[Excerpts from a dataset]
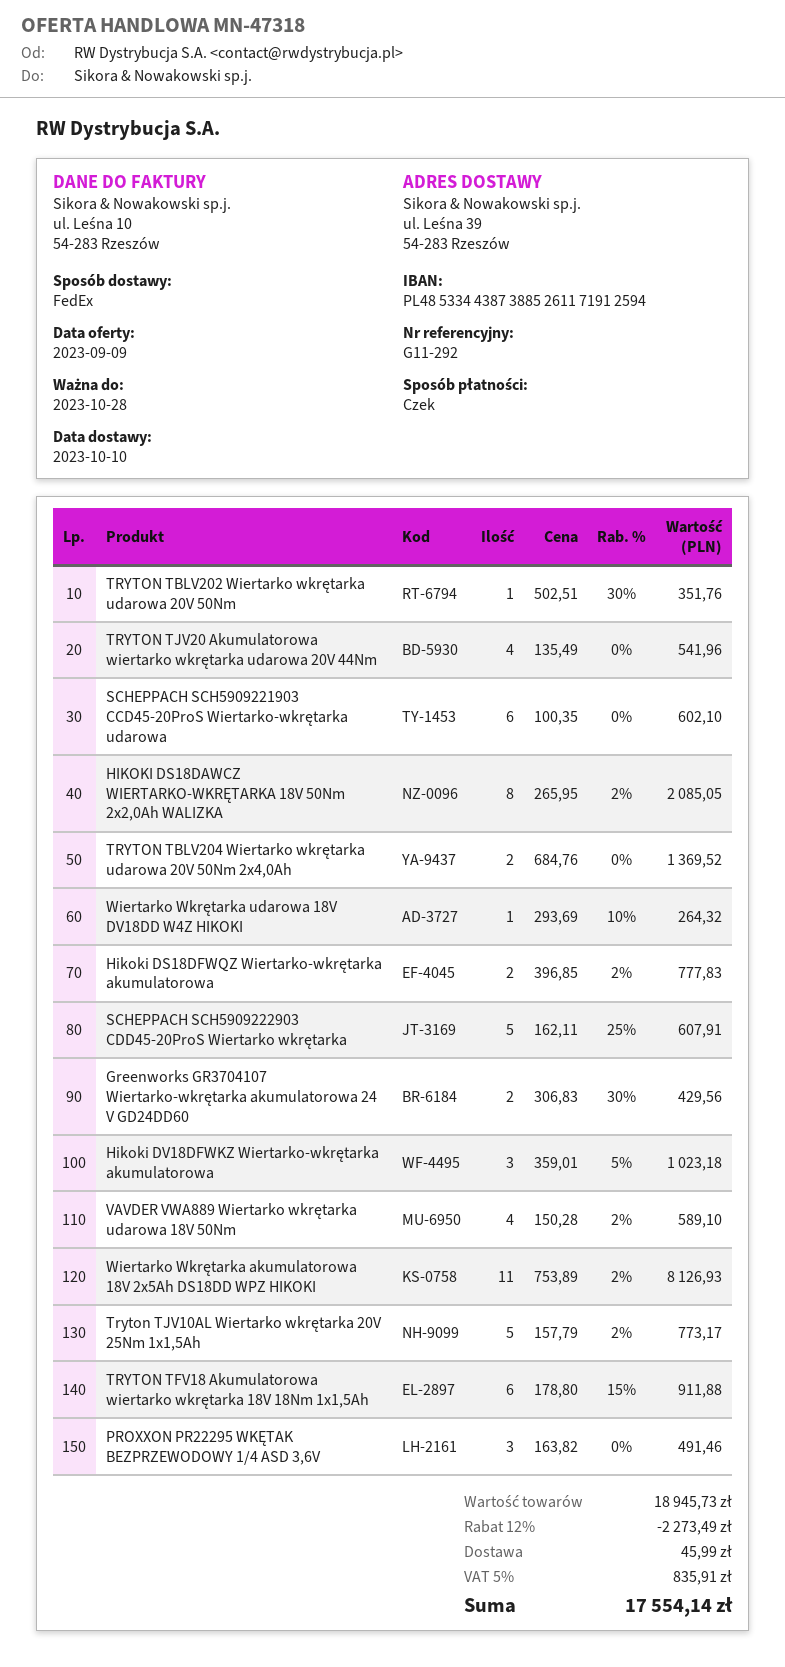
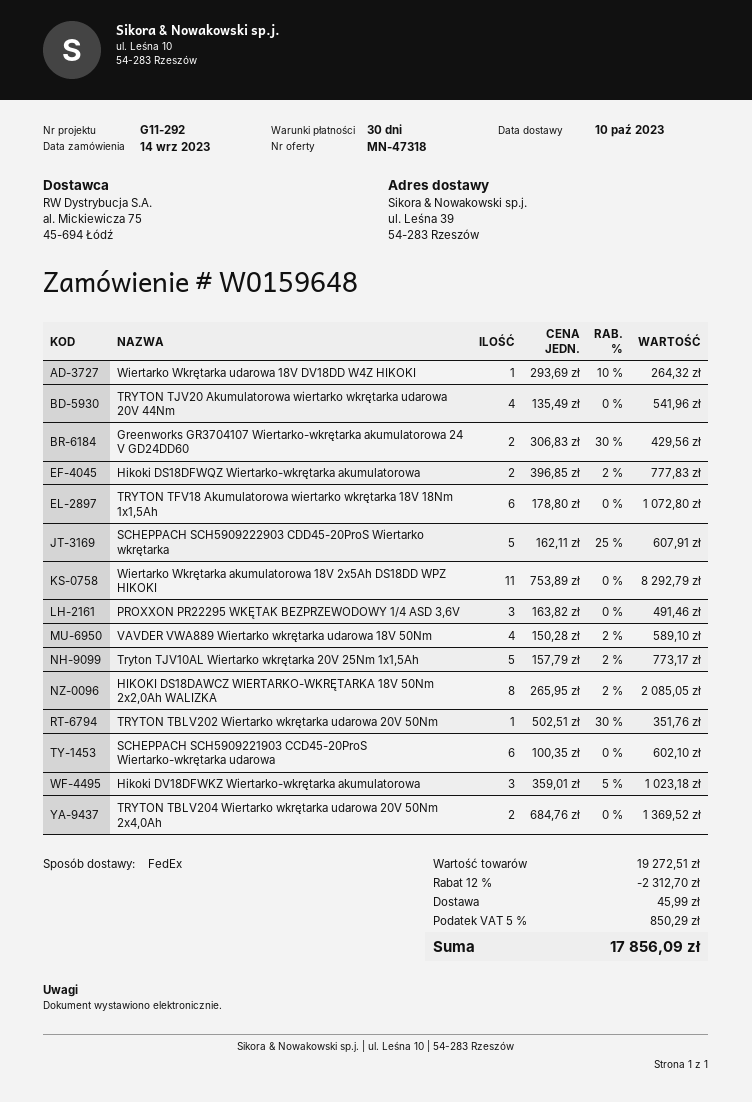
Wiertarko Wkrętarka akumulatorowa 18V 2x5Ah DS18DD WPZ HIKOKI: 11 x 753.89 - 2% = 8126.93 -> 11 x 753.89 = 8292.79
TRYTON TFV18 Akumulatorowa wiertarko wkrętarka 18V 18Nm 1x1,5Ah: 6 x 178.80 - 15% = 911.88 -> 6 x 178.80 = 1072.80
subtotal: 18945.73 -> 19272.51
discount: 12% = 2273.49 -> 12% = 2312.70
tax: 5% = 835.91 -> 5% = 850.29
total: 17554.14 -> 17856.09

▶ **PROBLEM DESCRIPTION**
Looking at the records above, please output exactly the lines that run from the one holding "TRYTON TFV18 Akumulatorowa" to the final line, and only those.

▶ **ANSWER TO THE PROBLEM**
TRYTON TFV18 Akumulatorowa wiertarko wkrętarka 18V 18Nm 1x1,5Ah: 6 x 178.80 - 15% = 911.88 -> 6 x 178.80 = 1072.80
subtotal: 18945.73 -> 19272.51
discount: 12% = 2273.49 -> 12% = 2312.70
tax: 5% = 835.91 -> 5% = 850.29
total: 17554.14 -> 17856.09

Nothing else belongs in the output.